Your goal »
In your copy of the data, omit the pictures and keep all else exactly as given.

Excerpted records »
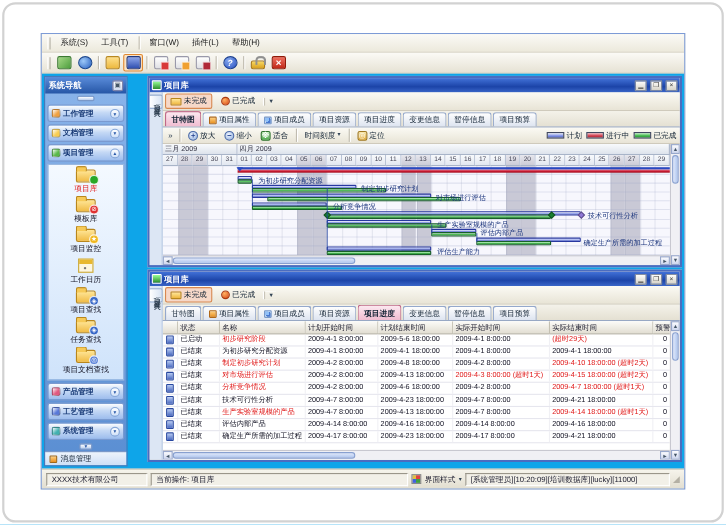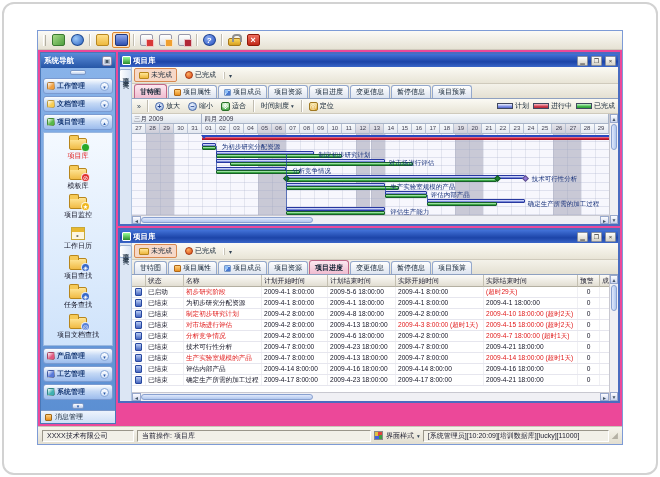"系统(S)" div.menubar { html: none -> <div> <span></span> <span>系统(S)</span> <span>工具(T)</span> <span></span> <span>窗口(W)</span> <span>插件(L)</span> <span>帮助(H)</span> </div> }
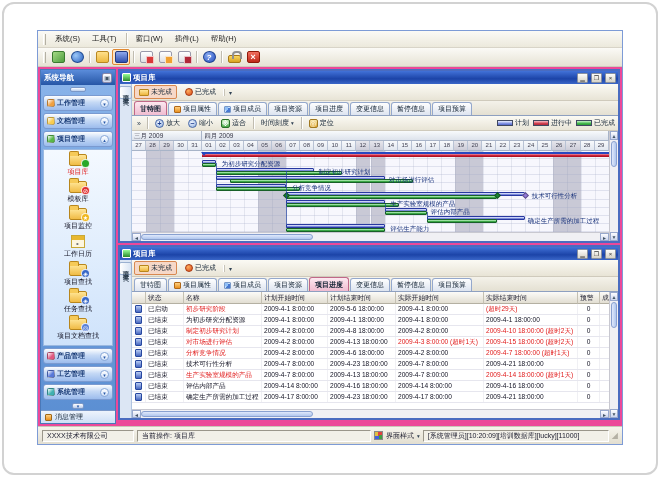"系统导航" .appbody { background: #ec4899 -> #0ea5e9; gap: 2px -> 18px }
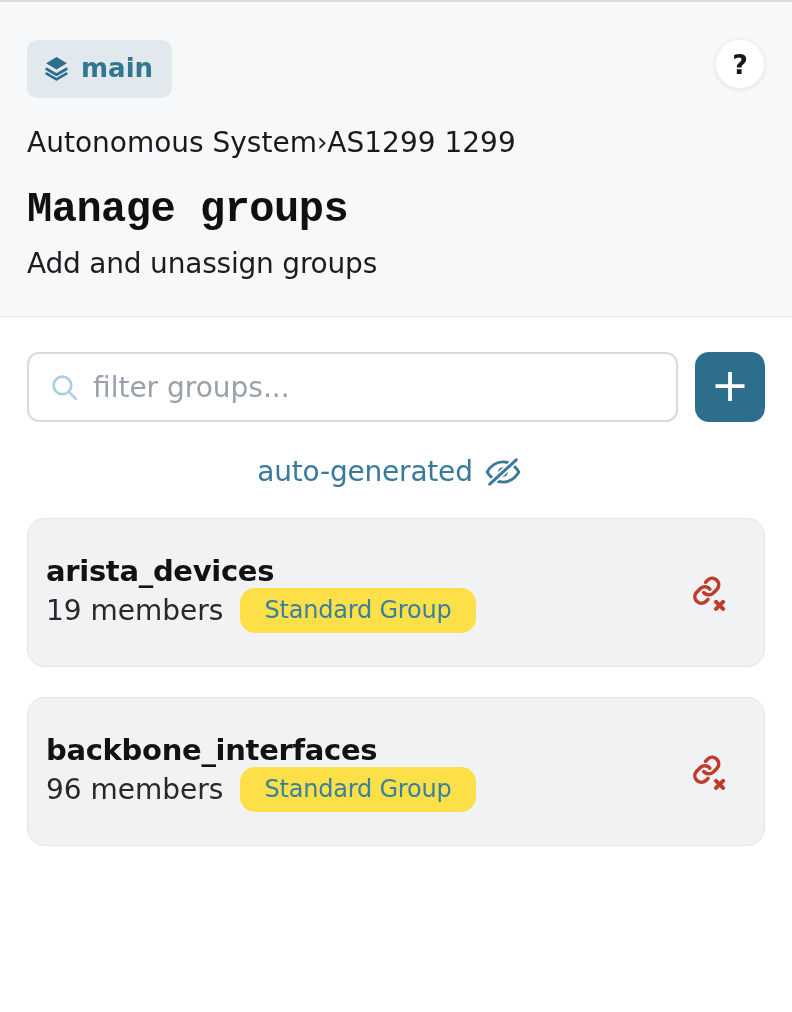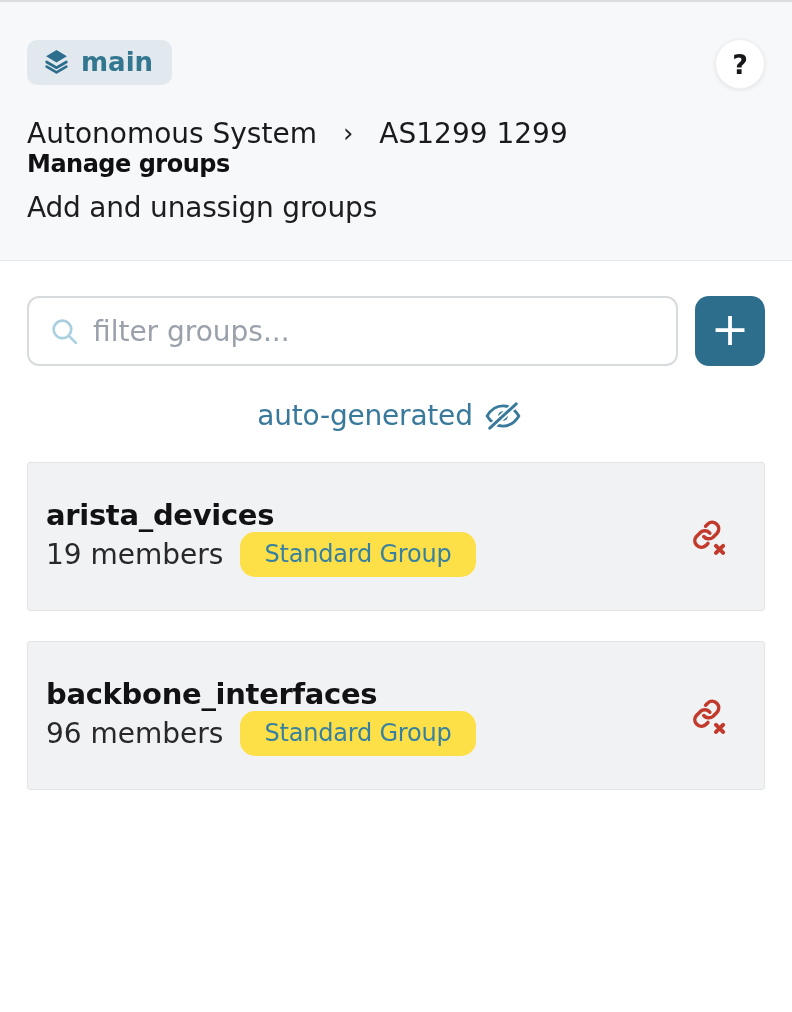"main" .branch-badge { height: 45px -> 58px }
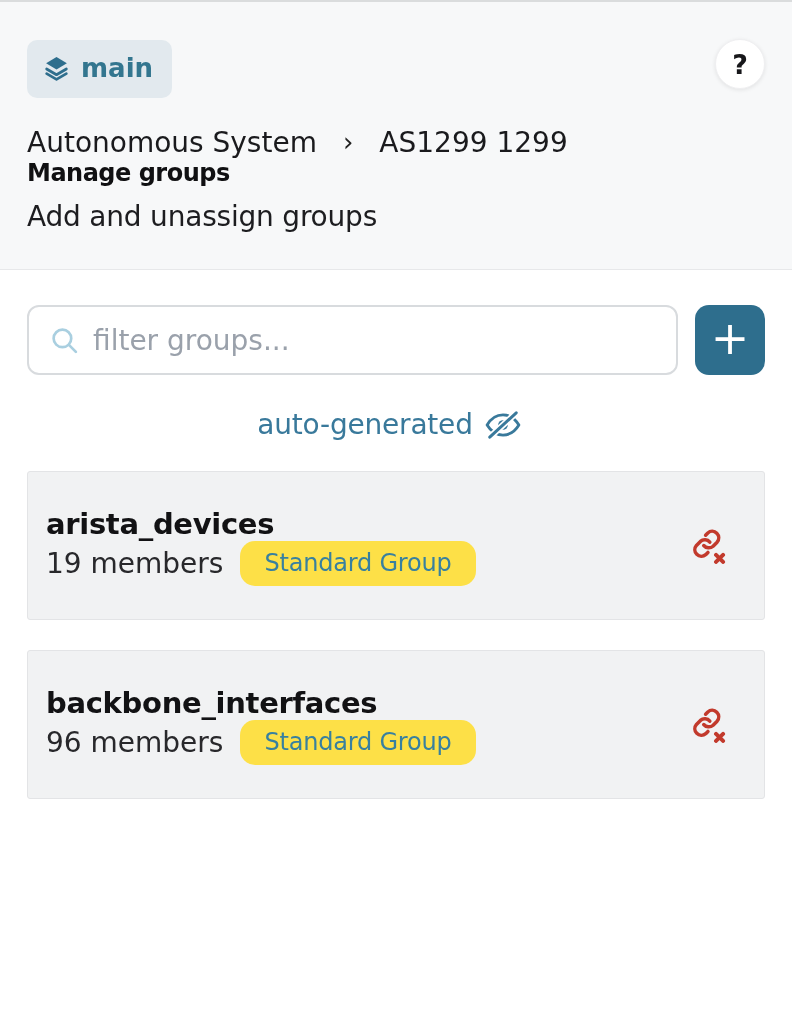"Autonomous System" .breadcrumb { gap: 26px -> none }
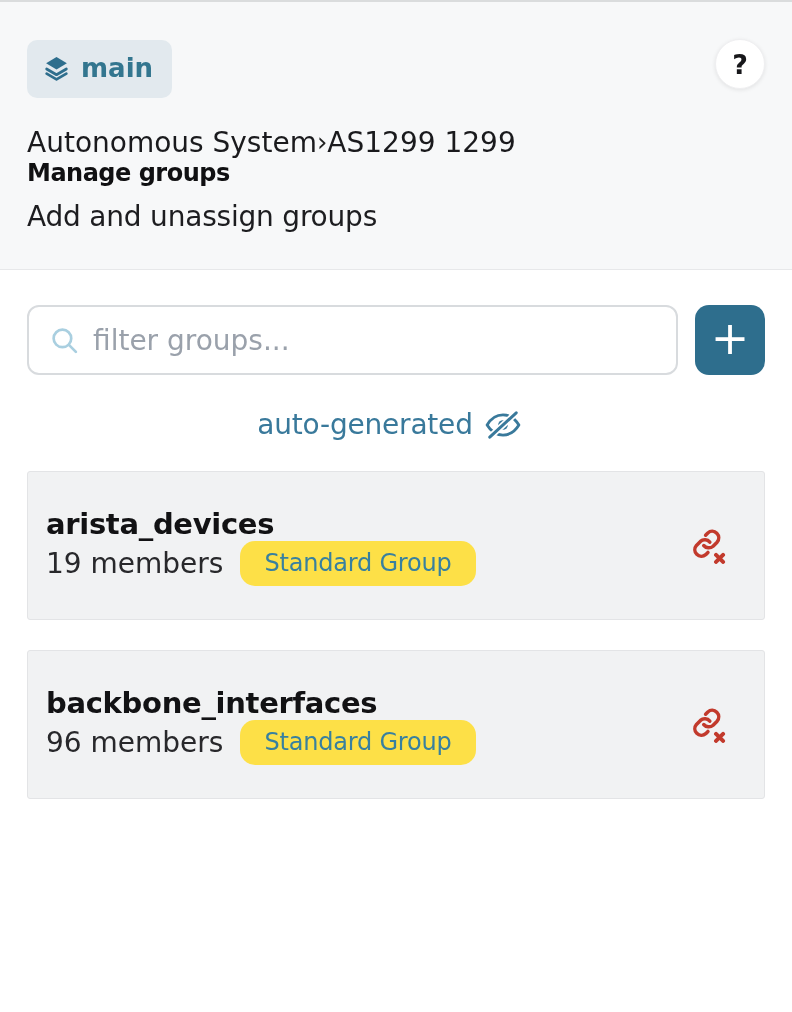"Manage groups" .page-title { font-family: none -> Liberation Mono, monospace; font-size: 24px -> 42px; margin-top: none -> 27px }
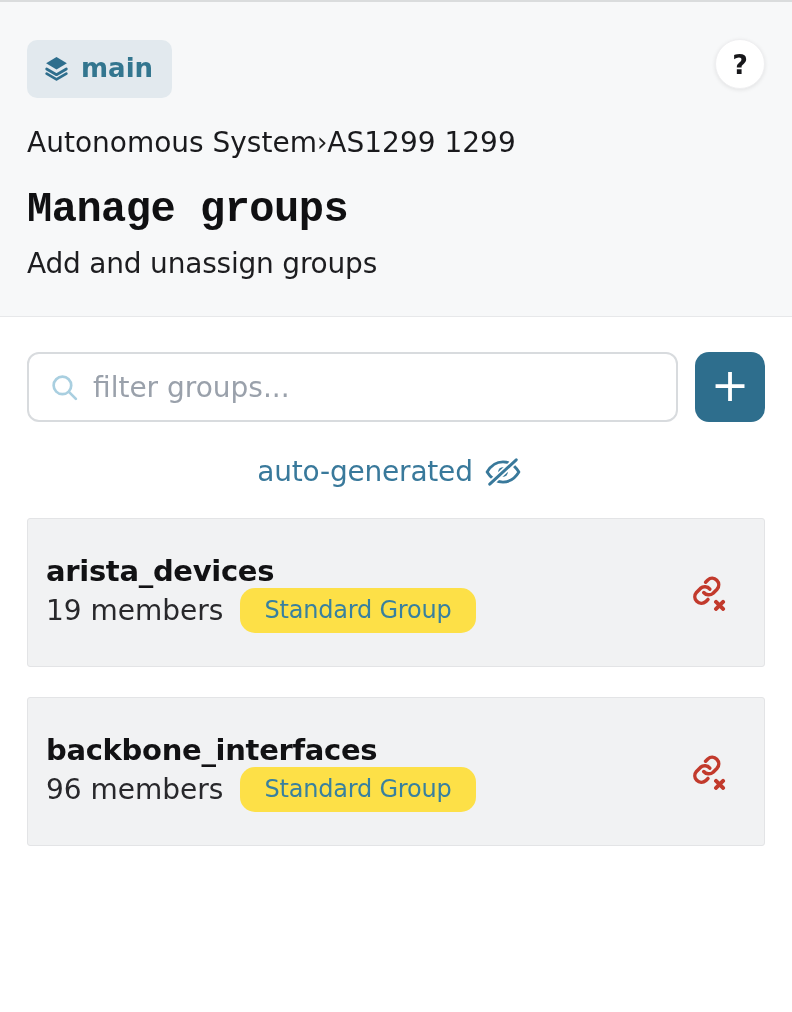"arista_devices" .group-card { border-radius: 3px -> 18px }
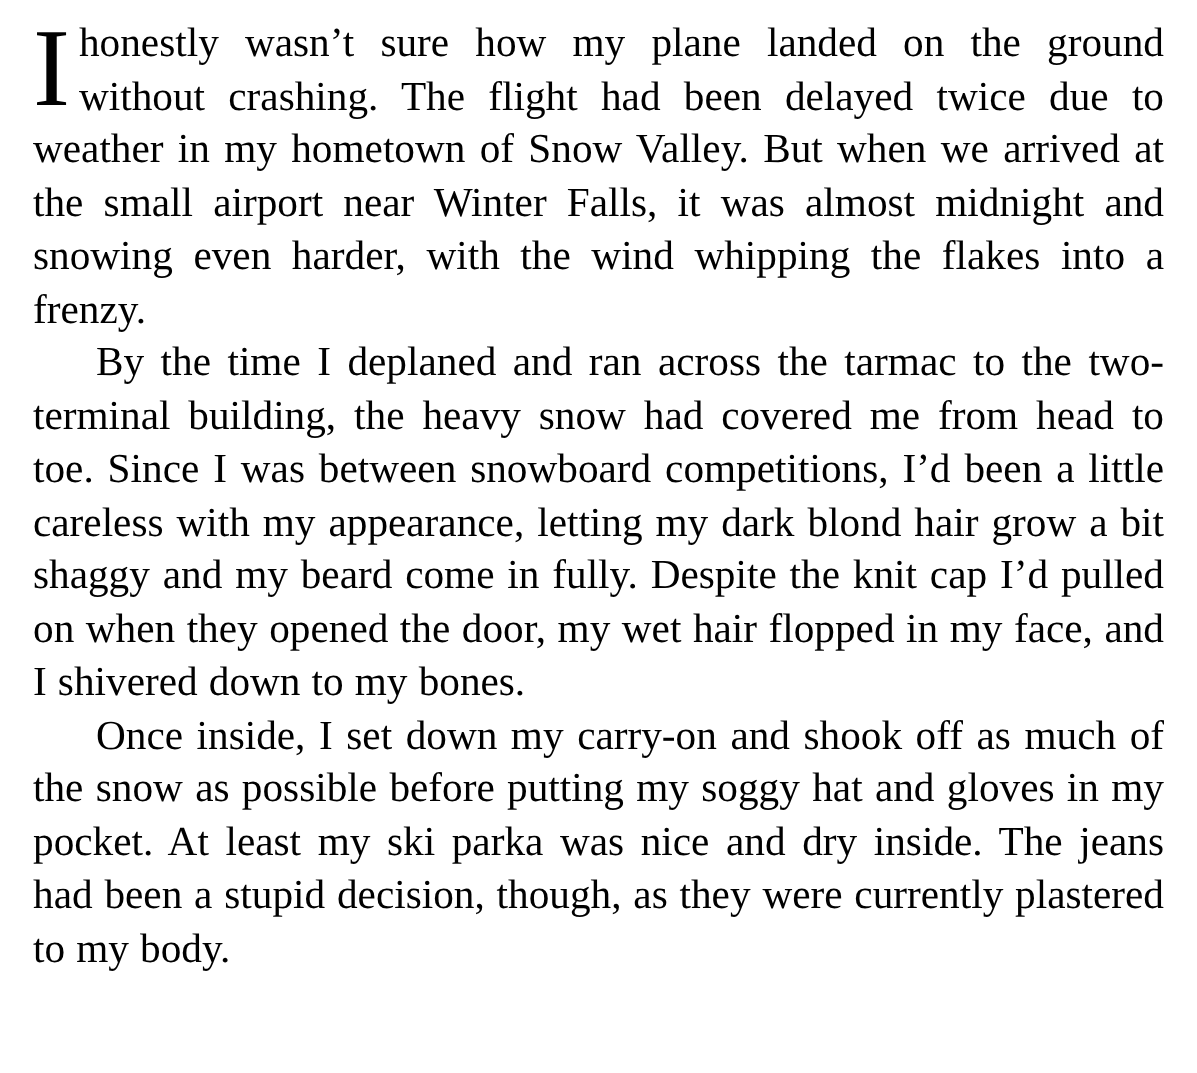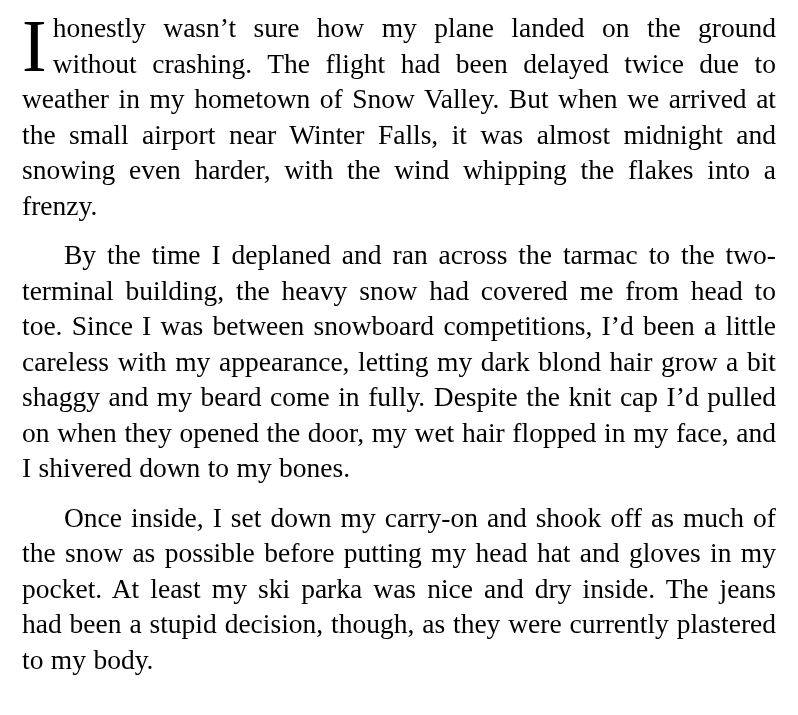"By the time I deplaned" .para + .para { margin-top: 14px -> none }
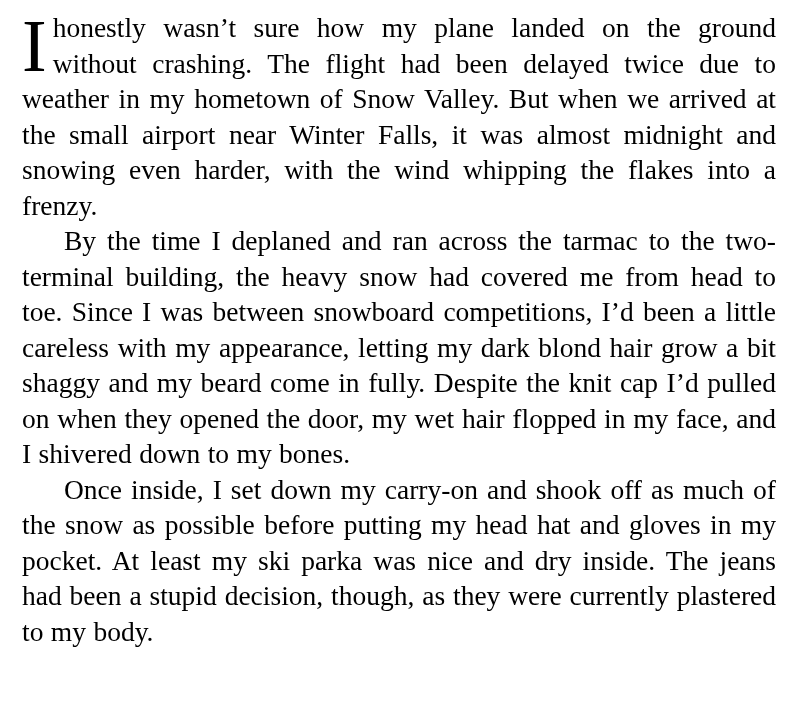"Once inside, I set down" p.para { text: head -> soggy }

Written response »
"系统(S)" div.menubar { html: none -> <div> <span></span> <span>系统(S)</span> <span>工具(T)</span> <span></span> <span>窗口(W)</span> <span>插件(L)</span> <span>帮助(H)</span> </div> }
"系统导航" .appbody { background: #ec4899 -> #0ea5e9; gap: 2px -> 18px }
"main" .branch-badge { height: 45px -> 58px }
"Autonomous System" .breadcrumb { gap: 26px -> none }
"Manage groups" .page-title { font-family: none -> Liberation Mono, monospace; font-size: 24px -> 42px; margin-top: none -> 27px }
"arista_devices" .group-card { border-radius: 3px -> 18px }
"By the time I deplaned" .para + .para { margin-top: 14px -> none }
"Once inside, I set down" p.para { text: head -> soggy }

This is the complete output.